Me disseram que ele (Tetê) foi vendido para pagar o Diego Tardelli, que ganhava um milhão e meio por mês. Mas isso ninguém fala.
PABLO BUENO
Empresário de Ferreira e Tetê
Alguns torcedores do Grêmio passaram a xingar você e o Ferreira nas redes sociais. Isso te incomoda?
Estão nos xingando muito, mas não tenho medo. Hoje temos condição de pagar segurança. Mas duvido que algum destes torcedores seja mais gremista do que eu. Lembro do primeiro jogo que fui ao estádio. Foi contra o Operário, o time estava na Série B (em 1993). Eu era pobre, morava em Alvorada, era muito difícil ir ao Olímpico. Por isso, eu digo: duvido alguém ser mais gremista do que eu.
Você não tem jogadores no Inter?
Não, porque eu trabalho com os guris do Grêmio. Como vou falar que estou torcendo por eles se do outro lado também tenho atletas? Não tem como. Seria mentira. Muitos jogadores do Inter me chamaram, mas não tem como. É muita rivalidade na base. E também por eu ser gremista. Quando tentei ser jogador, só tentei no Grêmio.
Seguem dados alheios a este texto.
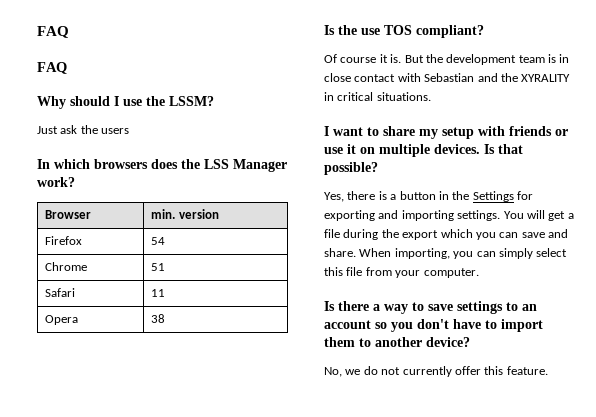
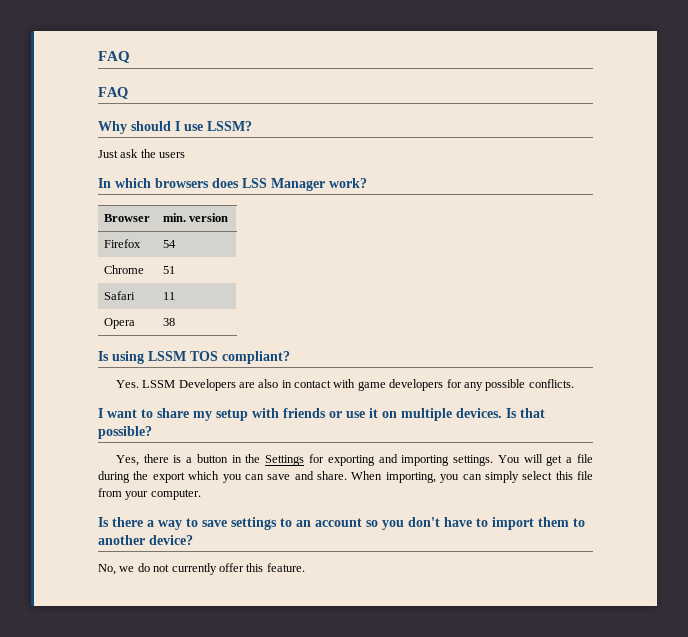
[146,96,165,106] the -> (203, 127) none
[181,159,200,169] the -> (239, 183) none
[338,25,380,35] the use -> [112,351,186,364] using LSSM
[324,54,570,65] [324,73,571,82] [324,92,431,101] Of course it is. But the development team is in close contact with Sebastian and the XYRALITY in critical situations. -> [115,379,574,391] Yes. LSSM Developers are also in contact with game developers for any possible conflicts.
Você tentou ser jogador profissional?
Eu tentei jogar bola, mas era vagabundo. Não tinha força de vontade, disciplina, achava que me daria bem só por jogar bem. Quando o professor estava olhando, eu corria. Quando ele virava de costas, parava. Até que um dia ele me disse: "Tu acha que me engana, mas está te enganando. Quem quer ser jogador é tu!". Aquilo foi um tapa na minha cara. Sou uma pessoa normal. Vim de uma infância pobre. Quando eu era pequeno, ajudava meu pai, que trabalhava vendendo joias na Praça da Redenção. Se chovesse no domingo, a gente não tinha comida em casa durante a semana. Era um inferno minha vida. Fui criado em Alvorada, no meio da dificuldade, tive amigos que se envolveram com tráfico e morreram. A criança que suportou essas coisas, não tem como ter medo do desafio. Por isso, ensino os guris a não cometerem os erros que eu cometi. Dizem que somos mercenários, mas ninguém nos vê na balada, na bagunça. Sou um cara tri família.
E como você virou empresário de atletas?
O pai do Tetê se criou com o meu pai. São amigos de infância. Vi ele jogar com oito anos de idade e vi que tinha o gesto natural de pegar a bola de lado. Parecia um adulto. Levei ele para a escolinha do Grêmio e apostei nele. Cresci assim. Sou amante do futebol. Sempre tive talento para ver um jogador e saber se ele é bom. Não entrei no futebol por causa do meu pai ou porque trabalhei para alguém mais famoso. O Tetê foi morar comigo quando tinha 13 anos. Teve uma chacina na rua dele, em Alvorada. Na época, eu estava morando na zona sul (de Porto Alegre) e levei ele para morar comigo. Como não vou lutar por eles? Por isso, quando eu vou defender um jogador, esqueço que sou gremista.
Você está na Ucrânia agora. Como estão as coisas por aí depois da pandemia do coronavírus?
Agora está tudo fechado. Pararam os jogos, os treinos, fecharam as academias. Estou só esperando o aeroporto abrir para voltar para o Brasil.